Queridos amigos, en estos ejemplos de oraciones de las diversas épocas y
civilizaciones se constata la conciencia que tiene el ser humano de su
condición de criatura y de su dependencia de Otro superior a él y fuente de
todo bien. El hombre de todos los tiempos reza porque no puede menos de
preguntarse cuál es el sentido de su existencia, que permanece oscuro y
desalentador si no se pone en relación con el misterio de Dios y de su
designio sobre el mundo. La vida humana es un entrelazamiento de bien y mal,
de sufrimiento inmerecido y de alegría y belleza, que de modo espontáneo e
irresistible nos impulsa a pedir a Dios aquella luz y aquella fuerza
interiores que nos socorran en la tierra y abran una esperanza que vaya más
allá de los confines de la muerte. Las religiones paganas son una invocación
que desde la tierra espera una palabra del cielo.
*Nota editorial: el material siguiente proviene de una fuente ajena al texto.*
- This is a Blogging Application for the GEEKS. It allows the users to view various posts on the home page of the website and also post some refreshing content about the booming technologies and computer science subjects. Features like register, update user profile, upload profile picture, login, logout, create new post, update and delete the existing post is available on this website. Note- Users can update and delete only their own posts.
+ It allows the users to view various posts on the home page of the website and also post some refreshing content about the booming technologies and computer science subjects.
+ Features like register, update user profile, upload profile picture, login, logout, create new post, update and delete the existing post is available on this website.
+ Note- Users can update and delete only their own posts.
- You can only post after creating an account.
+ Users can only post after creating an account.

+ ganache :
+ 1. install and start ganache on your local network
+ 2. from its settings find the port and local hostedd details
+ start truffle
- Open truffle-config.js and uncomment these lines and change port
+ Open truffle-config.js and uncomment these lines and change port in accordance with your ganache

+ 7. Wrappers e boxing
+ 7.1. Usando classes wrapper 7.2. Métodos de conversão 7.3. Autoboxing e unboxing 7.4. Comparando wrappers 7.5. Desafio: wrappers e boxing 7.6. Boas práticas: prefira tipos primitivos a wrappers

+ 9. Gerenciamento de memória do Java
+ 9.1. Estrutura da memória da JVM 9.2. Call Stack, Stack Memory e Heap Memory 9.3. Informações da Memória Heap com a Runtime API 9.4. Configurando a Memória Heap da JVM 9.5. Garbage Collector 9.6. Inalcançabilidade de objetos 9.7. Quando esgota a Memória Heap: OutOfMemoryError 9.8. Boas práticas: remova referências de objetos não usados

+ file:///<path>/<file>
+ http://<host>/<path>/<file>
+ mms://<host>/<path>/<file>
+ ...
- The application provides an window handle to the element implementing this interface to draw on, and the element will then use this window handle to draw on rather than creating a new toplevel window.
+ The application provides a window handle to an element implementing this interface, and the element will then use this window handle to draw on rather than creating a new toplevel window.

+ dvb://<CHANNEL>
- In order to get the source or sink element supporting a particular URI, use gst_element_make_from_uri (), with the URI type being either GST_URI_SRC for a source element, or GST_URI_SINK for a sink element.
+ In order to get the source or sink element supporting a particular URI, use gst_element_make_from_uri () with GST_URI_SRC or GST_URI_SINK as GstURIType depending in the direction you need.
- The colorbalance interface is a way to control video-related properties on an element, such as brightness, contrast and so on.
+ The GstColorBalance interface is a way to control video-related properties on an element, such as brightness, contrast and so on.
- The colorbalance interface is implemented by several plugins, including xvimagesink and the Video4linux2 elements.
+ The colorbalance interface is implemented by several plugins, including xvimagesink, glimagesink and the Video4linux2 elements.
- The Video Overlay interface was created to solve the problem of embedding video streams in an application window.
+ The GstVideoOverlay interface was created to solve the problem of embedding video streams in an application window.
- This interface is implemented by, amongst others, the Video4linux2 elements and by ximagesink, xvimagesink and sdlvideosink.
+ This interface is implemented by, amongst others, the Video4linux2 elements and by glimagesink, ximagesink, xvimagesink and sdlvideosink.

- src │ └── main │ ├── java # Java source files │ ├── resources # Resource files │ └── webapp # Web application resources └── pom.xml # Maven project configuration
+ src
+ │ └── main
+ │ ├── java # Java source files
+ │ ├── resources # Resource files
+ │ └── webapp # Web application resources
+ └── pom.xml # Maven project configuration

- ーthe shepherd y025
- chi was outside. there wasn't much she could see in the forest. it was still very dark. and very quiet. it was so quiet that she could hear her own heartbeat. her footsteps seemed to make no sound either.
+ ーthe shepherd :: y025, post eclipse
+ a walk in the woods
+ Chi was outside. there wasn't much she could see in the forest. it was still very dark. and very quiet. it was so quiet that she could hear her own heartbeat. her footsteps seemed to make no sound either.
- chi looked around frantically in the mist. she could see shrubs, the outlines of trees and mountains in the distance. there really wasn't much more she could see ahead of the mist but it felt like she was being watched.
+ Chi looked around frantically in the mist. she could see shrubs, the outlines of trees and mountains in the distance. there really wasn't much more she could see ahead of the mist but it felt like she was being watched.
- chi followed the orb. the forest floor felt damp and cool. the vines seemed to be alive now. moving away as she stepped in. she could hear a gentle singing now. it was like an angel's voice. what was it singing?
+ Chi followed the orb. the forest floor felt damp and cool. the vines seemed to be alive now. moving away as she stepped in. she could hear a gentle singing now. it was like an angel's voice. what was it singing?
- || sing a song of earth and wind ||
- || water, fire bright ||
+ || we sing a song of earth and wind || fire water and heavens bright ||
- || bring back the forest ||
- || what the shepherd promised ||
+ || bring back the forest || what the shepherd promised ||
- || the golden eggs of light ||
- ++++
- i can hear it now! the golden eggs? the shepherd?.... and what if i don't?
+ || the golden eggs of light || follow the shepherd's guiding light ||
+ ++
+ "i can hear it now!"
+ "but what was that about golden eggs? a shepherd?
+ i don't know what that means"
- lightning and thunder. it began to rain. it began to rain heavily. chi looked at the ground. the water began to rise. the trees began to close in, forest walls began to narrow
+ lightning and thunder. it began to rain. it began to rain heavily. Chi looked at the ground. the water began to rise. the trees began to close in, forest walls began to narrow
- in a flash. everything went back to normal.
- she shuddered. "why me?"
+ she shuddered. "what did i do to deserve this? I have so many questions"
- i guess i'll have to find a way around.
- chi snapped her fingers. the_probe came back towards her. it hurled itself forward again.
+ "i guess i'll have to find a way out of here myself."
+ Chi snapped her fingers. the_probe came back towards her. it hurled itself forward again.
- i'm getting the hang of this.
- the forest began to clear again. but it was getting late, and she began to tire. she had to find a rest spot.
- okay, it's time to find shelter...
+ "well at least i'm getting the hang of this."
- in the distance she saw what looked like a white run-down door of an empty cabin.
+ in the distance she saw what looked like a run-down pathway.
Uno de los últimos grandes
filósofos paganos, que vivió ya en plena época cristiana, Proclo de
Constantinopla, da voz a esta espera, diciendo: «Inconoscible, nadie te
contiene. Todo lo que pensamos te pertenece. De ti vienen nuestros males y
nuestros bienes. De ti dependen todos nuestros anhelos, oh Inefable, a quien
nuestras almas sienten presente, elevando a ti un himno de silencio» (Hymni,
ed. E. Vogt, Wiesbaden 1957, en Preghiere dell’umanità, op. cit., p. 61).
En los ejemplos de oración de las diversas culturas, que hemos considerado,
podemos ver un testimonio de la dimensión religiosa y del deseo de Dios
inscrito en el corazón de todo hombre, que tienen su cumplimiento y
expresión plena en el Antiguo y en el Nuevo Testamento. La Revelación, en
efecto, purifica y lleva a su plenitud el originario anhelo del hombre a
Dios, ofreciéndole, en la oración, la posibilidad de una relación más
profunda con el Padre celestial.
Al inicio de nuestro camino «en la escuela de la oración», pidamos pues al
Señor que ilumine nuestra mente y nuestro corazón para que la relación con
él en la oración sea cada vez más intensa, afectuosa y constante. Digámosle
una vez más: «Señor, enséñanos a orar» (Lc 11, 1).